Ich gehe also wieder hinunter und setzte mich zu Tisch. Ich sehe mittlerweile aus wie eine Prinzessin weil zur Auserwählung kleiden sich alle Menschen schick,sogar die normal nicht das Geld dazu haben. Die Auserwählung findet jedes Jahr am ersten Donnerstag des Jahres statt. Ich weiß nicht genau warum es ausgerechnet der erste Donnerstag im Jahr aber ich schätze es gibt einen Grund. Mein Bruder ist dieses Jahr auch bei der Auserwählung mit dabei. Ich musste auch in seinem Alter das erste Mal teilnehmen. Ich erinnere mich noch genau. Ich hatte furchtbar Angst gezogen zu werden. Es war schrecklich für mich dort zu stehen in
der Angst gezwungen zu werden einen Drachen zu töten. Jedes verdammte Jahr sterben sechs unschuldige Menschen. Sechs Menschen die dem Drachen serviert werden. Alles geschieht in der Hoffnung eines Tages eine Gruppe den Drachen tötet. Er heißt Ignito. Zumindest nennen ihn so die Bürger. Legende zufolge ist er so lang und groß wie 10 Menschen.
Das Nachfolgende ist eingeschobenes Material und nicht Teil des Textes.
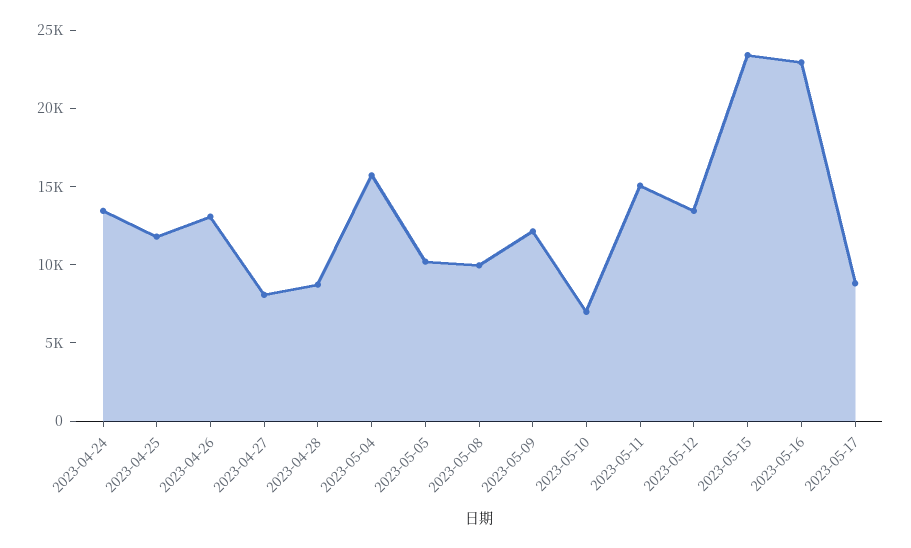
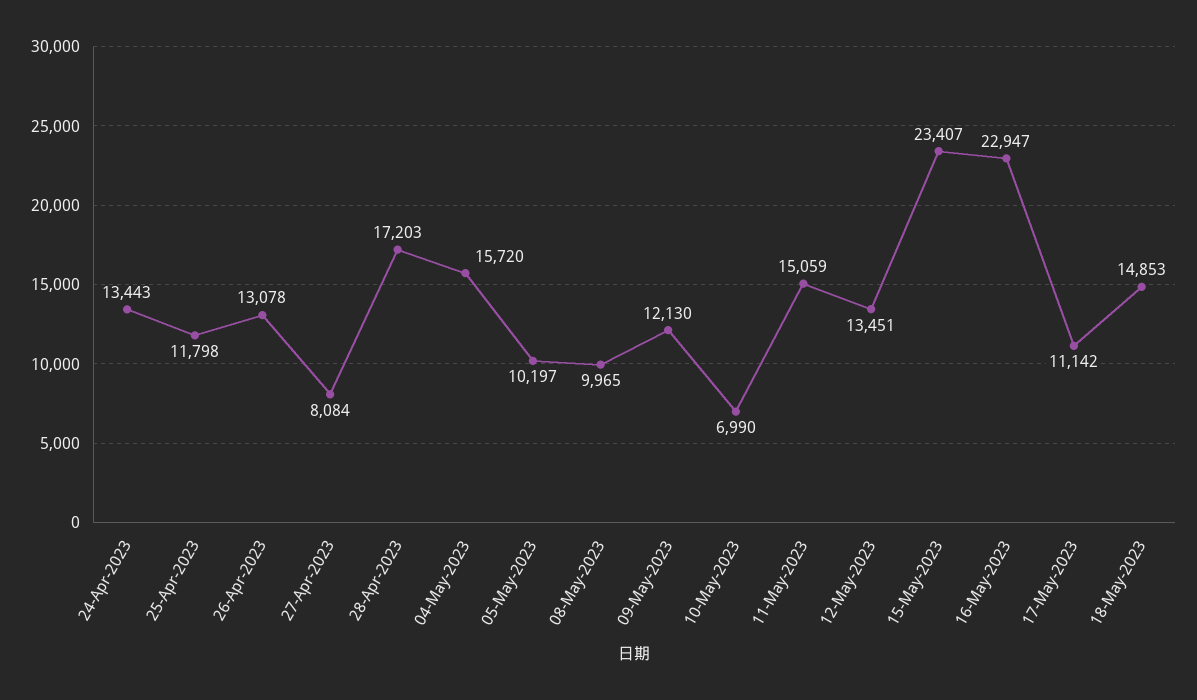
2023-04-28: 9000 -> 17203
2023-05-17: 9000 -> 11142
18-May-2023: none -> 14853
Seine Augen sind blutrot, sein Schweif brennt wie sein Atem und er zerstört alles was in seine Nähe kommt. Noch nie ist ein Mensch zurückgekehrt. Der Frühstückstisch sieht wieder einmal köstlich aus. Am Tag der Auserwählung isst man für gewöhnlich wie ein Kaiser, weil es sein
kann das es die letzte Mahlzeit ist. Aber daran denke ich nicht einmal.“ Kann mir jemand den Honig geben?“, fragten ich und mein Honig gleichzeitig. Ich merke die Rivalität in seinen Augen. Ich griff zum Honig. “Ich will den Honig Juli!“, jammerte er. „Warte doch eine Sekunde.“
„Nein ich will ihn jetzt!“ Auch er griff jetzt zum Honigglas. Er beginnt am Honigglas zu ziehen. „Lass das!“, sage ich wütend. Wir beginnen zu streiten. Er zieht am Glas:“ Gib jetzt her!“ Ich ziehe am Glas:“ Nein ich hatte ihn“ „Stopp jetzt!“, unterbricht uns unsere Mutter. “Mark gib doch bitte deiner Schwester den Honig. Das erste Mal das meine Mutter zu mir hielt. „Nein!“, schrie er
wie ein Mädchen. Er reißt mir den Honig aus der Hand und plötzlich läuft er aus dem Haus und irgendwo in den Wald, der neben unserem Haus steht. So hatte ich meinen Bruder noch nie erlebt. Wieso regt er sich wegen eines Glas Honigs so auf? Meine Mutter blieb ausnahmsweise ruhig und sagte ich solle ihn suchen gehen. Ich verweigerte nicht. Den wenn wir tatsächlich zu spät zur Auserwählung kommen, drohen uns 4 Jahre Haft und 10 weitere Lose in der Schüssel der Auserwählung. Der Wald neben unserem Haus ist mir unheimlich. Ich mag es nicht. Er ist dunkel. Auch bei Tag. Das erste Mal im Leben habe ich Respekt davor das sich Mark hier
alleine hereingetraut hat. Ich schaue mich um, jedoch sehe ich kaum. Ich bin einen Moment still und höre genau in die Umgebung, dann höre ich ihn. Sein unverkennbares Geheule. Ich folge dem Geräusch und finde ihn weinend hinter einem Busch. Ich bin eigentlich gar nicht mehr böse auf ihn. Einerseits weil ich selber Angst habe und, andererseits weil ich merke das, das ganze Theater nicht mit dem Honig zu tun hat. Er hat wirklich Angst. Angst vor der Auserwählung. Ich knie mich vor ihm hin und flüstere ihm ins Ohr :“ Ich hatte auch Angst beim ersten Mal, aber überleg doch. Es sind 10 000 Menschen. Wie wahrscheinlich ist es schon das
genau du gezogen wirst?“ Er blickte zu mir auf und ich sah seine verweinten Augen. Seine roten Haare hängen in sein Gesicht. Seine Wangen sind knallrot vom Laufen. Wir stehen auf, er putzt sich den Hintern und wir machen uns auf dem Weg zur Auserwählung. Die Glocken haben bereits zu läuten begonnen. Der Hauptplatz wurde gesperrt. Beim betreten werden unsere Namen kontrolliert und wir werden eingeteilt. Ich überlege was ich meinem kleinen Bruder gesagt habe. Mir wird klar ich bin eine zu nette Schwester. Meine Gedanken werden von einer symphytischen Frauenstimme unterbrochen. Die Auserwählung beginnt.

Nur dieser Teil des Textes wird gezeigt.